Gil, does this system work in word processing programs, like Word? I can see how this works in HTML, but I thought ligatures were a function of the font. I tried your Alt 1040 in Word and it didn't work on my Mac.


----------



## pierrick

I too use a US English keyboard. For the oe -as well as most accented nouns- in MS Word, I use the Autocorrect feature.
It lets me type the French word as is (raw, without accents, etc) and the corrects it all as I go along.
Admittedly I entered all the accented words into the Autocorrect list, but I do that as I go along, and it's a one off. It really saves me a lot of time.

Regards


----------



## Gil

rsweet said:


> Gil, does this system work in word processing programs, like Word? I can see how this works in HTML, but I thought ligatures were a function of the font. I tried your Alt 1040 in Word and it didn't work on my Mac.


Désolé. Je ne connais pas Mac et ne puis te conseiller.


----------



## ceann-feachd

If you have Windows 2000 or XP, you can use the Microsoft Keyboard Layout Creator and design your own keyboard layout that will include the character.

http://www.microsoft.com/globaldev/tools/msklc.mspx

On Linux, you can set a compose key (I use the Winkey) and hold that down and press O E while holding it down.


----------



## cuchuflete

rsweet said:


> Gil, does this system work in word processing programs, like Word? I can see how this works in HTML, but I thought ligatures were a function of the font.
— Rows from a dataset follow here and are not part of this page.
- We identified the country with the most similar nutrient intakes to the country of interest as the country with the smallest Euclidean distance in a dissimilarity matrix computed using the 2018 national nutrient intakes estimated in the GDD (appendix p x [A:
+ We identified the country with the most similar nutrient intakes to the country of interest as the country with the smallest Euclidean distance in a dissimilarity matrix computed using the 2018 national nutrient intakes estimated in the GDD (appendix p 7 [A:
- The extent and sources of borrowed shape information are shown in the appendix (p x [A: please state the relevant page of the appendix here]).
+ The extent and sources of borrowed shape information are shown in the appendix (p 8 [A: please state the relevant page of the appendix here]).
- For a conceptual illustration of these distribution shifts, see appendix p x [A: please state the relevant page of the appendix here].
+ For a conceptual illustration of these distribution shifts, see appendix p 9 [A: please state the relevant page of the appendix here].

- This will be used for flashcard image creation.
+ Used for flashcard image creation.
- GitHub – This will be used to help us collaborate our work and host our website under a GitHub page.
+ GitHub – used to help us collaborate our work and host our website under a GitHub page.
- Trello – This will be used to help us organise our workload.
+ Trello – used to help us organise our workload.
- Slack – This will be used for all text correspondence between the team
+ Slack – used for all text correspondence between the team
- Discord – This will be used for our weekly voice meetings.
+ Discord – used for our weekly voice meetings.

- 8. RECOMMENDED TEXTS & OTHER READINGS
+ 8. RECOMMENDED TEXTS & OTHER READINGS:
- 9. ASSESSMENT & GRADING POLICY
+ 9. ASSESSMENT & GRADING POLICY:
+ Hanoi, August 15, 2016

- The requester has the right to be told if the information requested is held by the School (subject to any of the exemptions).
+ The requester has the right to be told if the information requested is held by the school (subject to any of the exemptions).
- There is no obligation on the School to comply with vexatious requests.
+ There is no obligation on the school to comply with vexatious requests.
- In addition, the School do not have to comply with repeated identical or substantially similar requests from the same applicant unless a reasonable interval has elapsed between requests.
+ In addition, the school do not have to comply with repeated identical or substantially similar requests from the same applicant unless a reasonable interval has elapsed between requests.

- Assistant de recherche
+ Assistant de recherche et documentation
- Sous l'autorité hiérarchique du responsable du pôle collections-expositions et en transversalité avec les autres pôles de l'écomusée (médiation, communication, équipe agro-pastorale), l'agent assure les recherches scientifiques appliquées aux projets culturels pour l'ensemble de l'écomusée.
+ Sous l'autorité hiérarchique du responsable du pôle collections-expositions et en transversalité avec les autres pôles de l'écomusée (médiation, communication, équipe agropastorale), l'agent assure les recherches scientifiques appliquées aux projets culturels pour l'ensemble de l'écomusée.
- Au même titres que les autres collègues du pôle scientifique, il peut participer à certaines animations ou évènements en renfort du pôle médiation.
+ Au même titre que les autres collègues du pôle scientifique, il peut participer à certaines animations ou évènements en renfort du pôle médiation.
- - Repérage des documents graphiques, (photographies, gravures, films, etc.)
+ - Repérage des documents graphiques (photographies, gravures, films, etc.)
I tried your Alt 1040 in Word and it didn't work on my Mac.



Sorry to be so late seeing this.  œ and Œ on the Mac are relatively easy if you have the Character Palette open.  Just click the desired character and click Insert in the Palette window.  Things may be easier still if you have a more recent OS than my 10.2.8.  

This will tell you just about all you need to know:  http://tlt.its.psu.edu/suggestions/international/keyboards/mackey.html#available


----------



## lsp

cuchuflete said:


> Sorry to be so late seeing this.  œ and Œ on the Mac are relatively easy if you have the Character Palette open.  Just click the desired character and click Insert in the Palette window.  Things may be easier still if you have a more recent OS than my 10.2.8.
> 
> This will tell you just about all you need to know:  http://tlt.its.psu.edu/suggestions/international/keyboards/mackey.html#available



Try these keyboard shortcuts on a MAC, Cuchuflete. There's a widget for keyboard shortcuts, too.

œ option q
Œ shift option q


----------



## cuchuflete

œ Œ  Thanks Lsp.  That's quicker and easier. 

å∫ç∂´ƒ©˙ˆ∆˚¬µ˜øπœ®ß†¨√∑≈¥Ω

The above is the English alphabet with the Option key depressed.  I'll try to cheer it up later.


----------